Way back in April I introduced Travel Porn, a new feature in which I review books from my beloved travel literature genre. Since then I dropped the ball and only featured one other book! Well, readers, it’s time to  get back on track. After all, there’s nothing like Paul Theroux’s The Great Railway Bazaar to make you want transport yourself to a hot sweaty train in Southeast Asia or J. Maarten Troost’s The Sex Lives of Cannibals to make you want to sell everything you own and move to a tiny island in the Pacific. This genre, this kind of book — it’s travel porn, plain and simple.

 Nothing to me is so erotic as a hotel room, and therefore so penetrated with life and death.

Though it may be set on the warm shores of Oahu, this is far from a breezy beach read. I arrived in Hawaii with a suitcase full of books and a stern vow not to buy any new ones until those were finished — a vow swiftly broken when I discovered that one of my favorite authors had written a fictional novel set on the very island I was on. And thus I began Hotel Honolulu.

A Look Inside

Hotel Honolulu

At 424 pages broken into 80 bite-size chapters, Hotel Honolulu feels more like an epic short story collection than a typical plot-streamlined novel. While time does move along chronologically (for the most part), it does so unevenly, and with characters weaving in and out and random intervals, sometimes appearing for just several chapter and then disappearing forever, sometimes popping in and out sporadically throughout the book.

The Hotel Honolulu, an aging and somewhat seedy establishment in Hawaii’s capital city, it the thread that holds each story together. Through the staccato character-based chapters, we learn the intimate secrets of guests and staff, often through the lens of the unnamed narrator and main character, a former author and current underqualified Hotel Honolulu manager from the mainland.

If there is a common thread that holds these stories together, it is a somewhat depressing one — discontentment, disappointing circumstances, and the idea of a paradise lost. “That’s why I like the name you gave the bar — Paradise Lost — because the only place that can truly be hell is the one that was once Paradise,” explains one of the hotel’s loyal barmen.

As with any destination-based novel, the setting is one of the main characters. Hawaii is presented here warts and all, a place capable of being both a haven and a hell to visitors, expats and locals alike.

What I Liked

I started this book while I was in the complete honeymoon stage with Hawaii, and to be fair I never really left it. So I enjoyed the balance this book brought to my rose-tinted glasses — it reminded me that Hawaii is a flawed place like any other, simply because it too is filled with flawed people.

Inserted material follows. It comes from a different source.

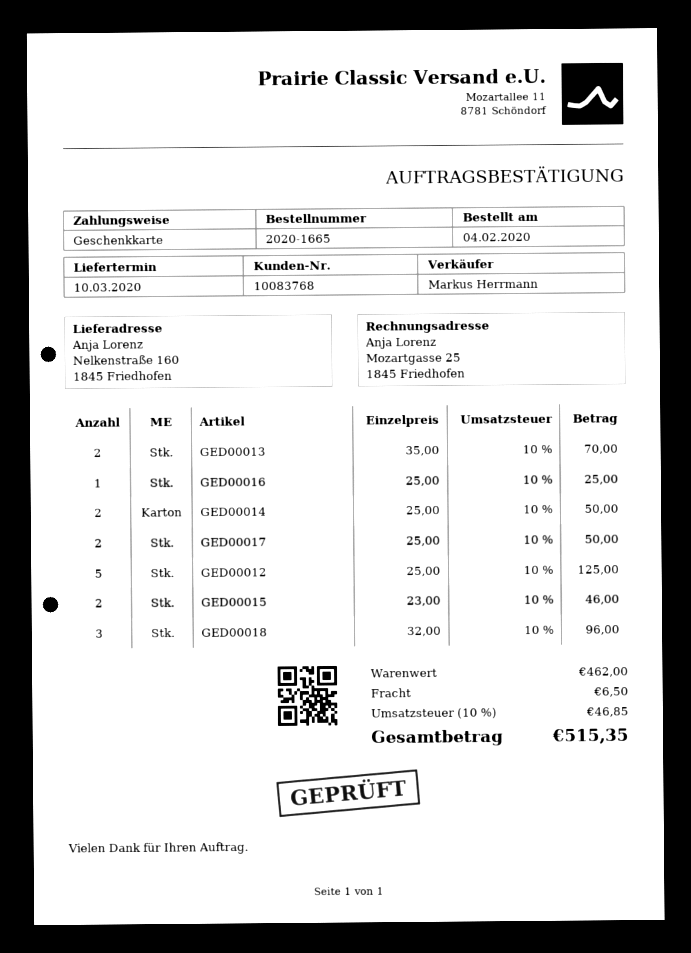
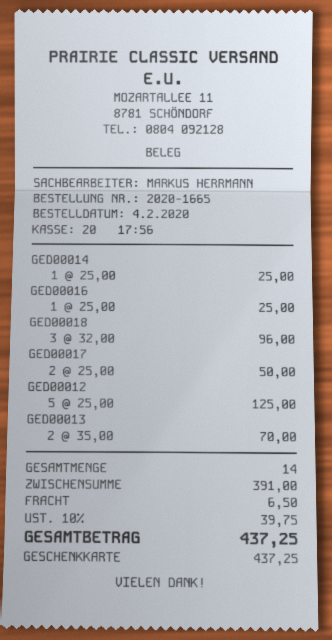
GED00014: 2 x 25.00 = 50.00 -> 1 x 25.00 = 25.00
GED00015: 2 x 23.00 = 46.00 -> none
subtotal: 462.00 -> 391.00
tax: 10% = 46.85 -> 10% = 39.75
total: 515.35 -> 437.25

Hotel Honolulu is filled with dark humor, as the high-brow narrator clashes with his local staff, who we get to know through masterfully crafted vignettes. The owner, Buddy, is a larger-than-life character — “he was one of the last of a dying breed, a rascal in the Pacific.” Many chapters focus on Buddy and his unending practical jokes, his vulgar tone, his twisted past, and the similarly strange background of his current wife Pinky. Others hone in on other members of the staff, or in my favorite bits, the eccentric guests that passed through the doors of the hotel.

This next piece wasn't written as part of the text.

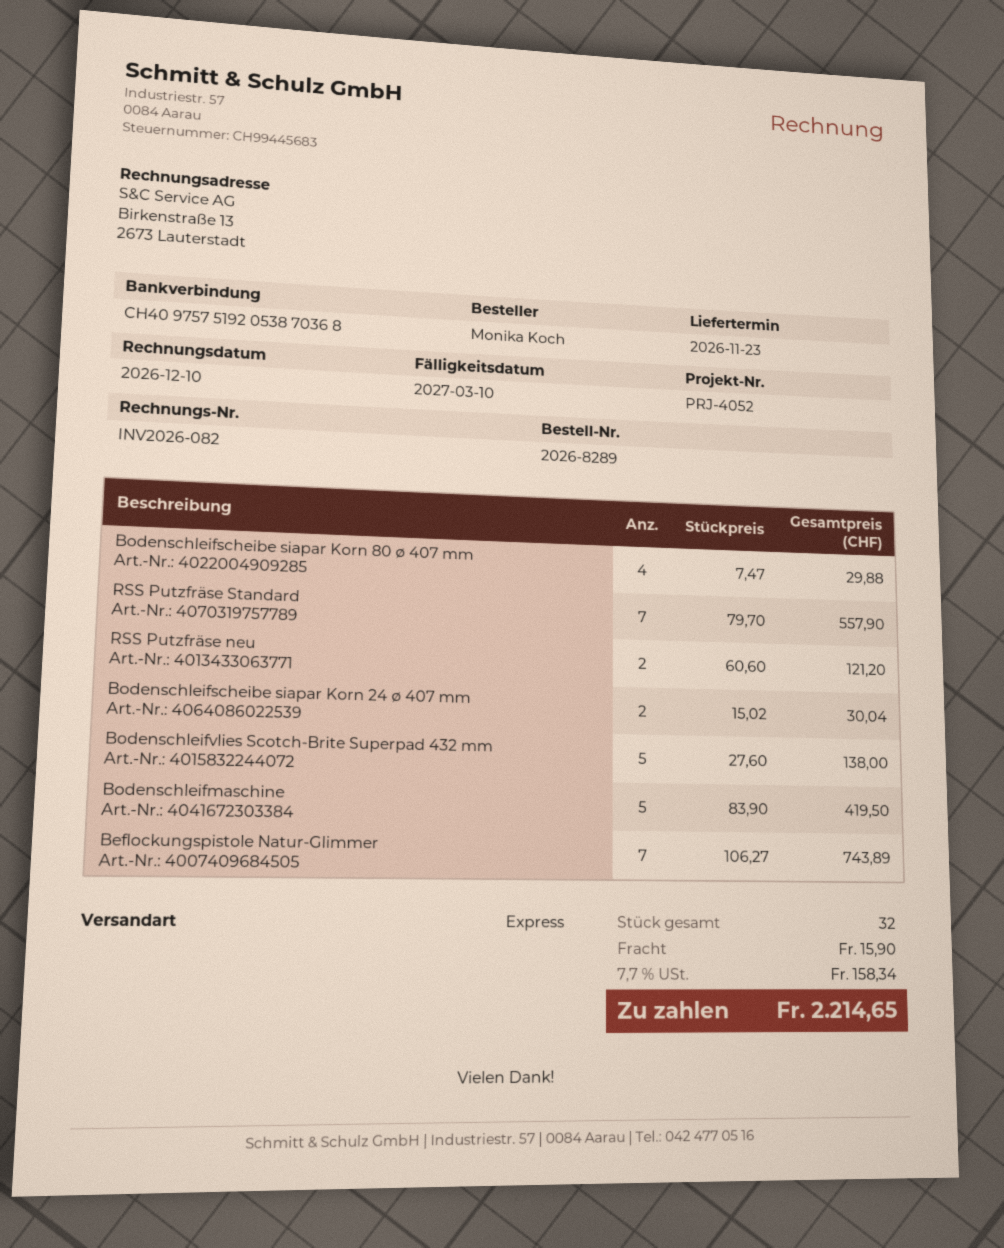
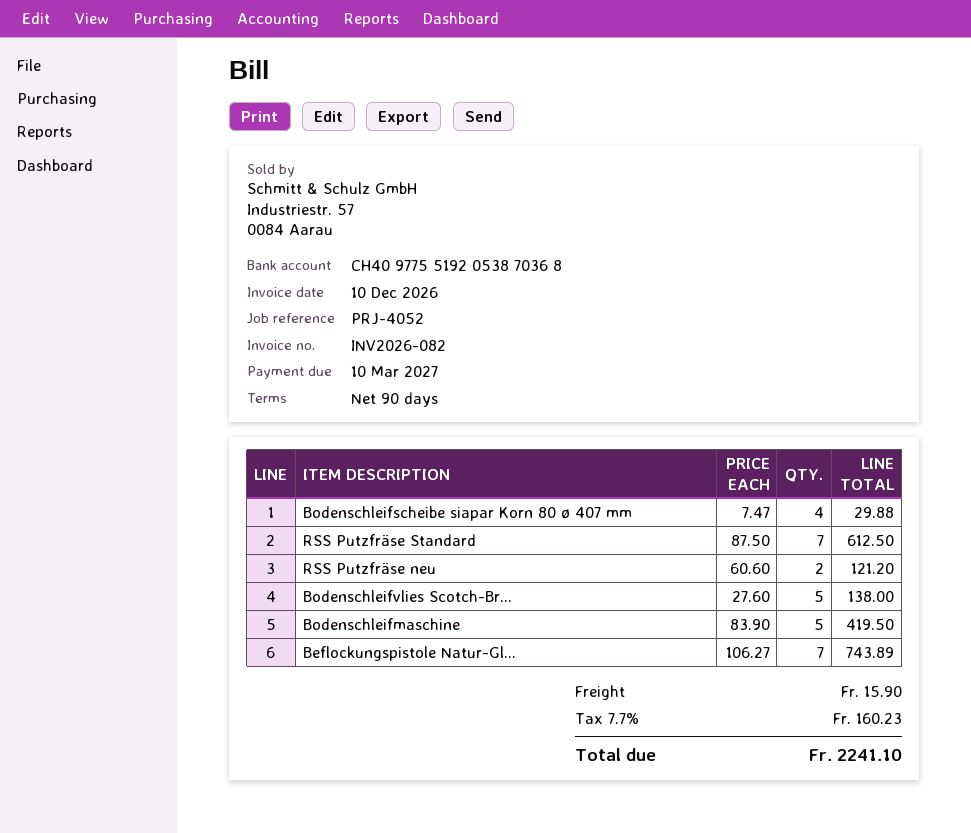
bank account: CH4097575192053870368 -> CH4097755192053870368
RSS Putzfräse Standard: 7 x 79.70 = 557.90 -> 7 x 87.50 = 612.50
Bodenschleifscheibe siapar Korn 24 ø 407 mm: 2 x 15.02 = 30.04 -> none
tax: 7.7% = 158.34 -> 7.7% = 160.23
total: 2214.65 -> 2241.10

The short-story-esque format meant that sometimes I was bored, sometimes just mildly entertained, and sometimes totally enraptured. My favorite part of the book started with Chapter 13, “The Prevision of Hobart Flail”, a portrait of a fatalist and hypochondriac guest who, in one short sentence within the chapter, predicts that another guests coral-scrapped leg will be infected and amputated. The last sentence of Chapter 13 informs us that “that man… who nicked his shin on the reef? He lost his leg.” Chapter 14, “The Keychain,” is dedicated to explaining that horrific chain of bad luck that starts with a man’s good dead retrieving a local kid’s keychain and results in him legless, jobless, and along, and ends with fatalist grim conclusion. “‘This sort of thing happens a lot,’ Hobart Flail said. ‘Most people don’t know that.'” And so goes the interconnected, Crash-like style of Hotel Honolulu.

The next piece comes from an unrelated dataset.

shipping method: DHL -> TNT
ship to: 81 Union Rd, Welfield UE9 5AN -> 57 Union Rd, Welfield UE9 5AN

Other favorite characters were the eccentric socialite and columnist Madam Ma and her closeted — and occasionally murderous — son Chip, who entertained me for a good ten chapters. I also loved the heart-aching and cleverly-told story of Vietnamese bartender Tran, which unfolds in just one short section — Chapter 61, a Chinese story.

The word ‘mainland,’ spoken in Hawaii, sounded to me like ‘Planet Earth.’

HonoluluPersonally, I connected to much of the book that focused on expat life, as the narrator was living it. For example, there was much in Hotel Honolulu of tension between locals, expats, and tourists. Perhaps I personally was not in Hawaii long enough to feel it there, but I am familiar with the sensation thanks to my time living in the Cayman Islands and Thailand, two other tourism-dominated destinations. As Buddy warns the narrator, “They say the Hawaii state motto is Hele I Loko, Haloe ‘Ino Aka Ha’awi Mai Kala — Go Home, You Mainland Scum, but Leave Your Money Behind.

And the narrator often struggles with being a stranger in the island he has chosen as his home, even after more than a decade passes.  “The worst fate was that of being miserable and distant, and not just distant but out of the known world, which was like being buried alive.” Anyone who has lived abroad extendedly can relate to this specific kind of sadness.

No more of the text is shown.